AI-Based CXR First Reading: Current Limitations to Ensure Practical Value
Yuriy Vasilev,
Anton Vladzymyrskyy,
Olga Omelyanskaya,
Ivan Blokhin,
Yury Kirpichev,
Kirill Arzamasov
Affiliations
Yuriy Vasilev
State Budget-Funded Health Care Institution of the City of Moscow “Research and Practical Clinical Center for Diagnostics and Telemedicine Technologies of the Moscow Health Care Department”, Petrovka Street, 24, Building 1, 127051 Moscow, Russia
Anton Vladzymyrskyy
State Budget-Funded Health Care Institution of the City of Moscow “Research and Practical Clinical Center for Diagnostics and Telemedicine Technologies of the Moscow Health Care Department”, Petrovka Street, 24, Building 1, 127051 Moscow, Russia
Olga Omelyanskaya
State Budget-Funded Health Care Institution of the City of Moscow “Research and Practical Clinical Center for Diagnostics and Telemedicine Technologies of the Moscow Health Care Department”, Petrovka Street, 24, Building 1, 127051 Moscow, Russia
Ivan Blokhin
State Budget-Funded Health Care Institution of the City of Moscow “Research and Practical Clinical Center for Diagnostics and Telemedicine Technologies of the Moscow Health Care Department”, Petrovka Street, 24, Building 1, 127051 Moscow, Russia
Yury Kirpichev
State Budget-Funded Health Care Institution of the City of Moscow “Research and Practical Clinical Center for Diagnostics and Telemedicine Technologies of the Moscow Health Care Department”, Petrovka Street, 24, Building 1, 127051 Moscow, Russia
Kirill Arzamasov
State Budget-Funded Health Care Institution of the City of Moscow “Research and Practical Clinical Center for Diagnostics and Telemedicine Technologies of the Moscow Health Care Department”, Petrovka Street, 24, Building 1, 127051 Moscow, Russia
We performed a multicenter external evaluation of the practical and clinical efficacy of a commercial AI algorithm for chest X-ray (CXR) analysis (Lunit INSIGHT CXR).
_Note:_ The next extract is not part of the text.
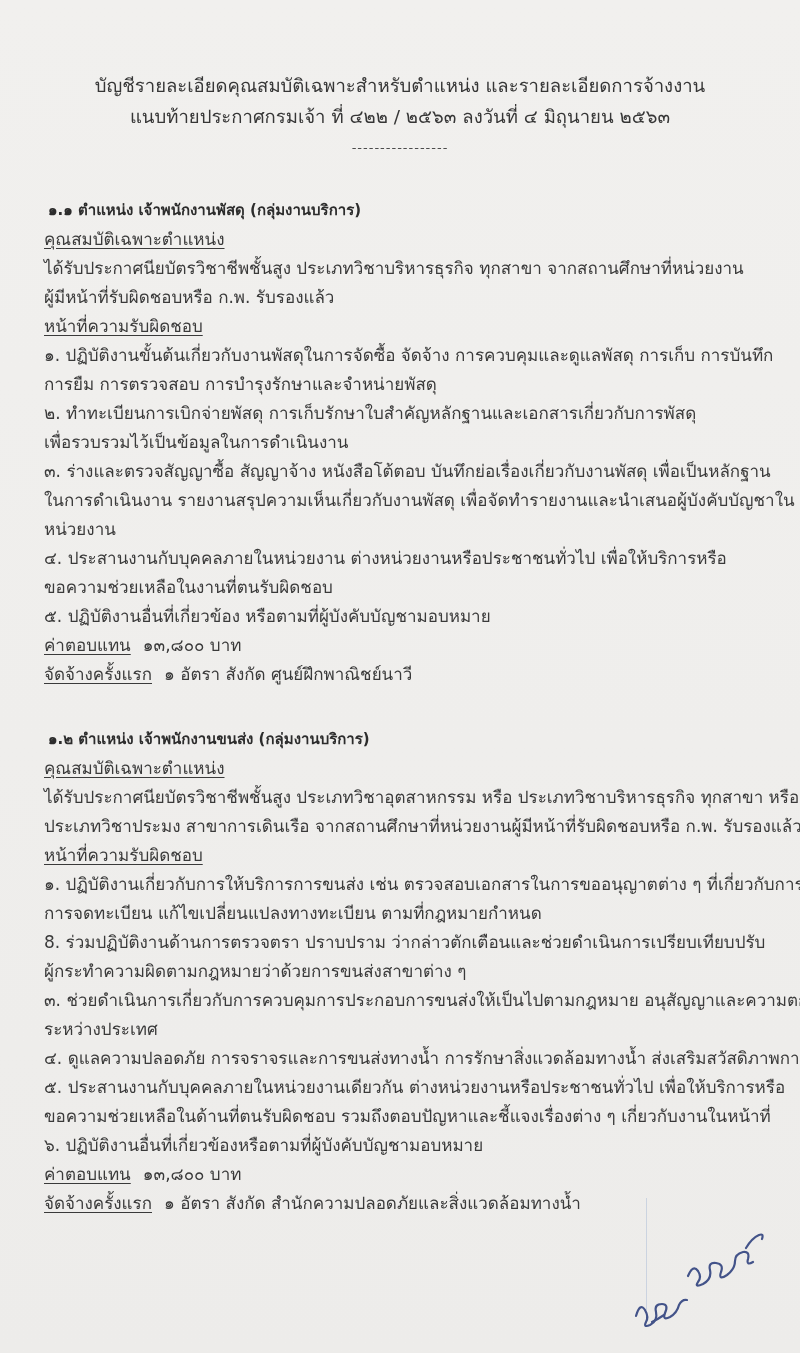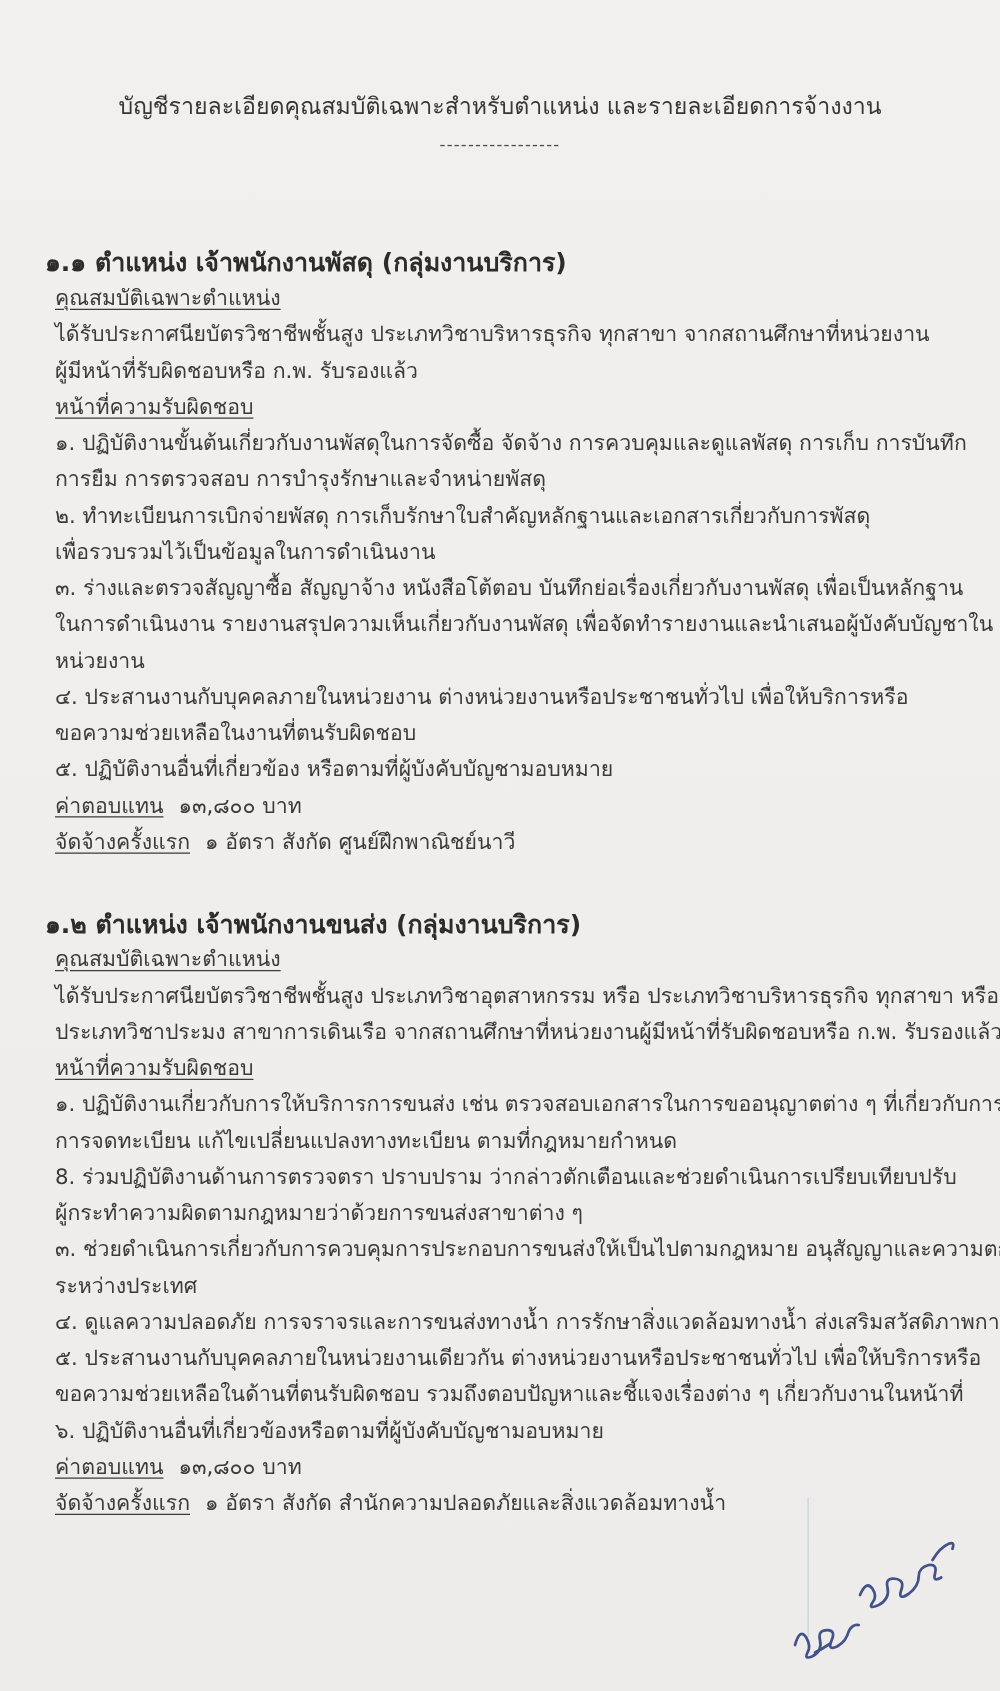"แนบท้ายประกาศกรมเจ้า ที่ ๔๒๒ / ๒๕๖๓" div.h-line { html: none -> <div>แนบท้ายประกาศกรมเจ้า ที่ ๔๒๒ / ๒๕๖๓ ลงวันที่ ๔ มิถุนายน ๒๕๖๓</div> }
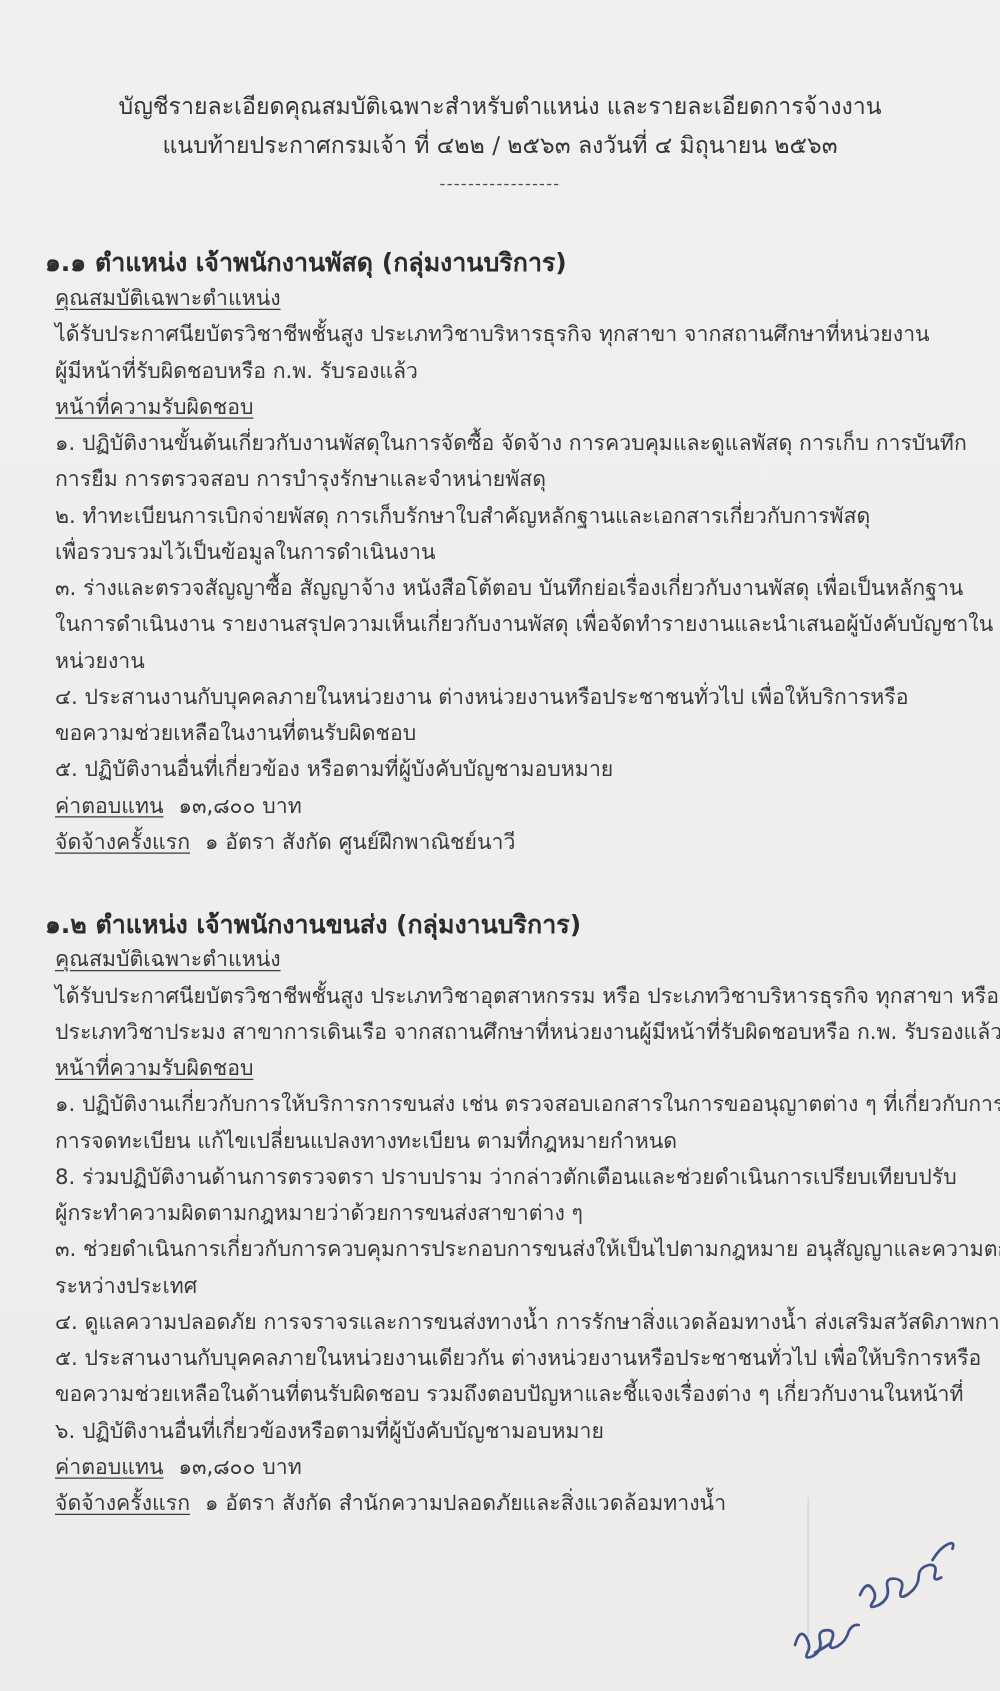"๑.๑ ตำแหน่ง เจ้าพนักงานพัสดุ" .heading { font-size: 20px -> 15px; margin-left: 36px -> 48px }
A retrospective evaluation was performed with a multi-reader study. For a prospective evaluation, the AI model was run on CXR studies; the results were compared to the reports of 226 radiologists. In the multi-reader study, the area under the curve (AUC), sensitivity, and specificity of the AI were 0.94 (CI95%: 0.87–1.0), 0.9 (CI95%: 0.79–1.0), and 0.89 (CI95%: 0.79–0.98); the AUC, sensitivity, and specificity of the radiologists were 0.97 (CI95%: 0.94–1.0), 0.9 (CI95%: 0.79–1.0), and 0.95 (CI95%: 0.89–1.0). In most regions of the ROC curve, the AI performed a little worse or at the same level as an average human reader. The McNemar test showed no statistically significant differences between AI and radiologists. In the prospective study with 4752 cases, the AUC, sensitivity, and specificity of the AI were 0.84 (CI95%: 0.82–0.86), 0.77 (CI95%: 0.73–0.80), and 0.81 (CI95%: 0.80–0.82). Lower accuracy values obtained during the prospective validation were mainly associated with false-positive findings considered by experts to be clinically insignificant and the false-negative omission of human-reported “opacity”, “nodule”, and calcification. In a large-scale prospective validation of the commercial AI algorithm in clinical practice, lower sensitivity and specificity values were obtained compared to the prior retrospective evaluation of the data of the same population.